## Problem description
Filter the entries below, keeping every line that has the word "none".

## Task input
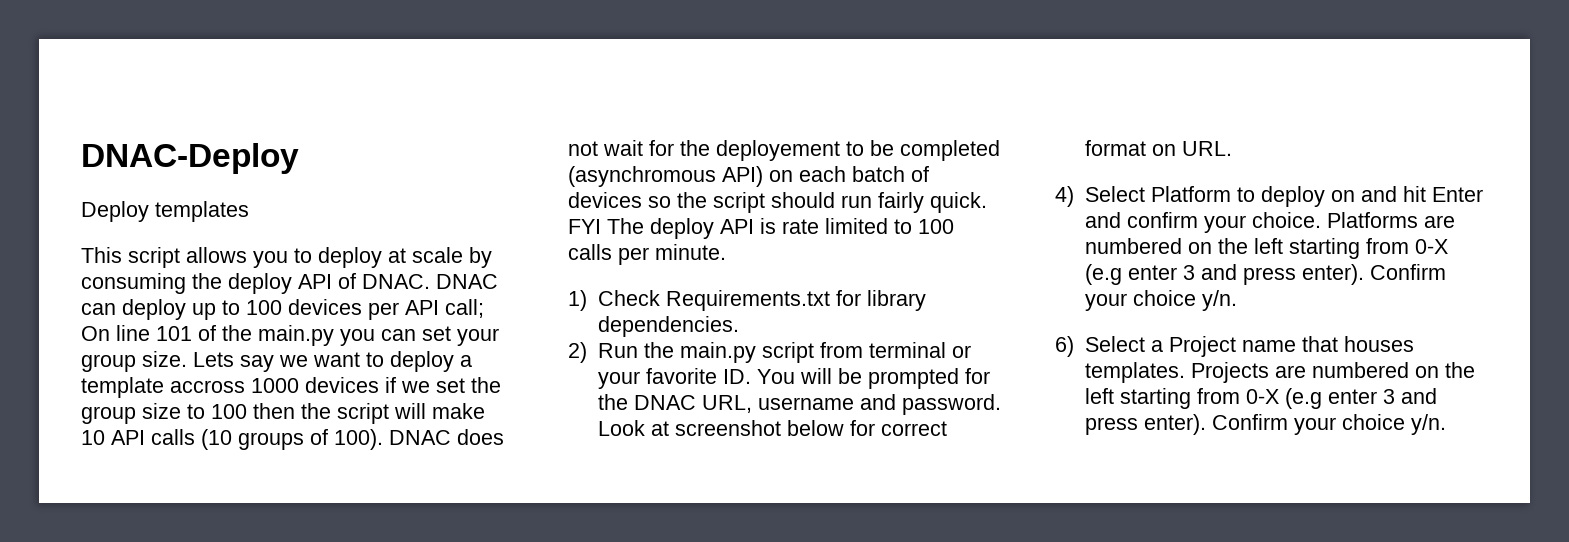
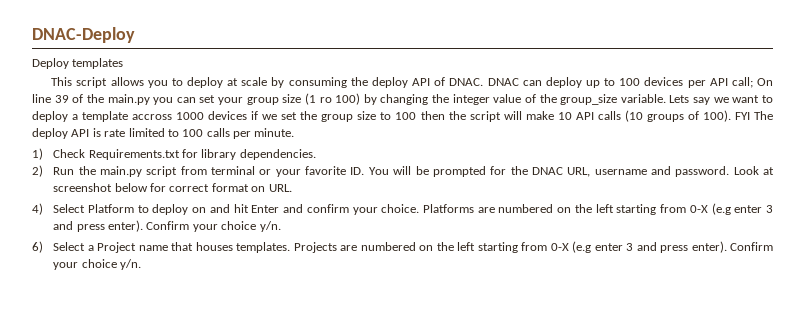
[156,326,192,341] 101 -> [54,95,69,103] 39
[142,351,187,367] size. -> [282,93,666,105] size (1 ro 100) by changing the integer value of the group_size variable.
[389,429,504,445] [568,140,1000,161] [568,166,929,187] [568,192,987,213] DNAC does not wait for the deployement to be completed (asynchromous API) on each batch of devices so the script should run fairly quick. -> (731, 116) none

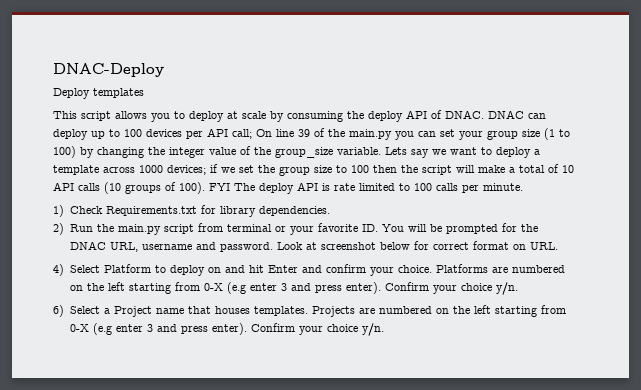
[319,97,332,103] ro -> [559,129,570,137] to
[132,111,248,120] accross 1000 devices -> [103,165,206,175] across 1000 devices;
(554, 115) none -> [509,164,559,173] a total of

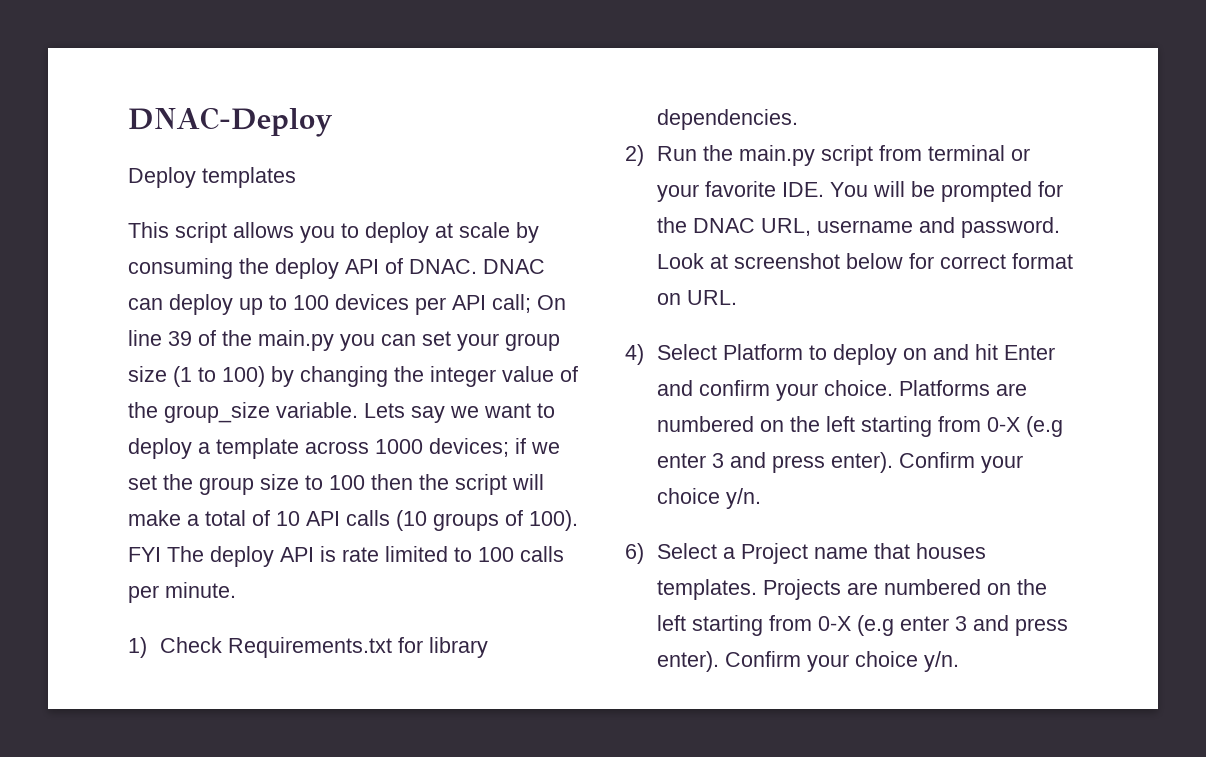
[361,224,378,232] ID. -> [782,182,825,197] IDE.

## The completed task
[389,429,504,445] [568,140,1000,161] [568,166,929,187] [568,192,987,213] DNAC does not wait for the deployement to be completed (asynchromous API) on each batch of devices so the script should run fairly quick. -> (731, 116) none
(554, 115) none -> [509,164,559,173] a total of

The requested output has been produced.